TASK GOAL »
Whenever a line in the material below contains "font", copy that line.

· · · · ·

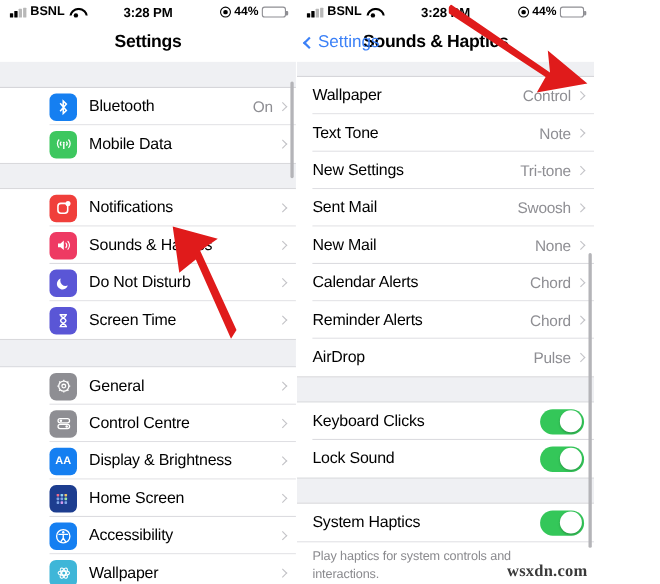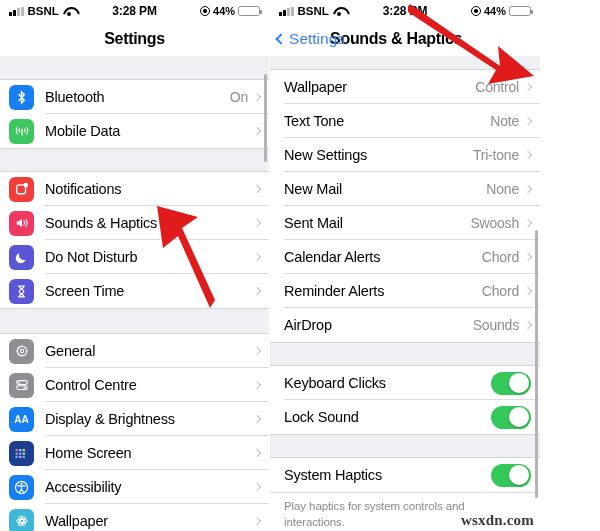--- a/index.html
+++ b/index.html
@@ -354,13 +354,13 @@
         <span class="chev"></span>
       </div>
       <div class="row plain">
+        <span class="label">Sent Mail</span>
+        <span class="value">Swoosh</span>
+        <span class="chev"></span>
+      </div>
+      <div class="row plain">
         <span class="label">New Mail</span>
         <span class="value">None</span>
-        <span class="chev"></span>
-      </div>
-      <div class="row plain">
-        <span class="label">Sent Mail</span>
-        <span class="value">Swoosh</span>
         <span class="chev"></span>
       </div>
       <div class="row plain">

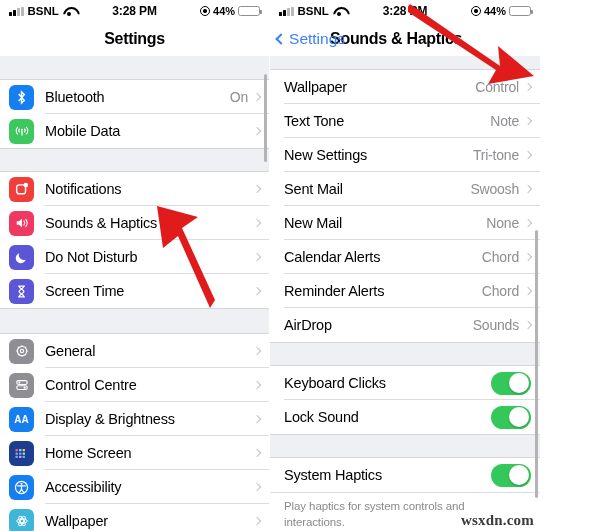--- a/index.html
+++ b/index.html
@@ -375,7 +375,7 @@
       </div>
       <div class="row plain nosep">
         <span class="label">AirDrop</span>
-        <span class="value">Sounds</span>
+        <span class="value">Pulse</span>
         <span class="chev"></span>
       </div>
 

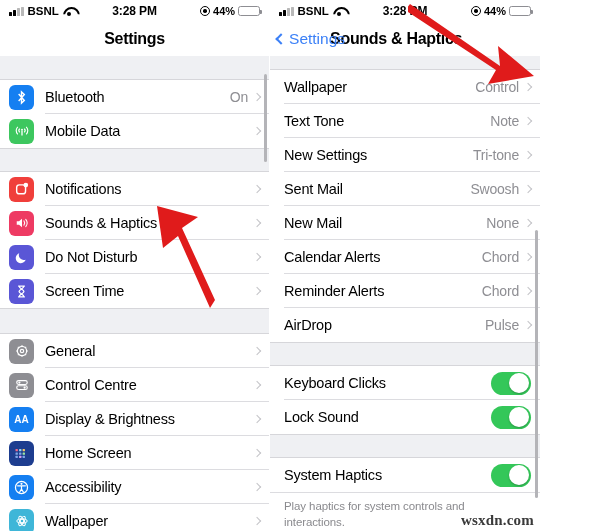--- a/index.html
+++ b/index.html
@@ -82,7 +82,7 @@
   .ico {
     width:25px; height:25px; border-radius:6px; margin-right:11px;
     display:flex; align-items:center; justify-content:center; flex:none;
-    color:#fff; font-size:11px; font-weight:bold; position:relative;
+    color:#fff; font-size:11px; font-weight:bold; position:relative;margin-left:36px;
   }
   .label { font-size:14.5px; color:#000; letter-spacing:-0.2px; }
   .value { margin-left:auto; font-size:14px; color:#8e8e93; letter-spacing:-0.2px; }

· · · · ·

ANSWER FOR THIS EXERCISE »
-    color:#fff; font-size:11px; font-weight:bold; position:relative;
+    color:#fff; font-size:11px; font-weight:bold; position:relative;margin-left:36px;
   .label { font-size:14.5px; color:#000; letter-spacing:-0.2px; }
   .value { margin-left:auto; font-size:14px; color:#8e8e93; letter-spacing:-0.2px; }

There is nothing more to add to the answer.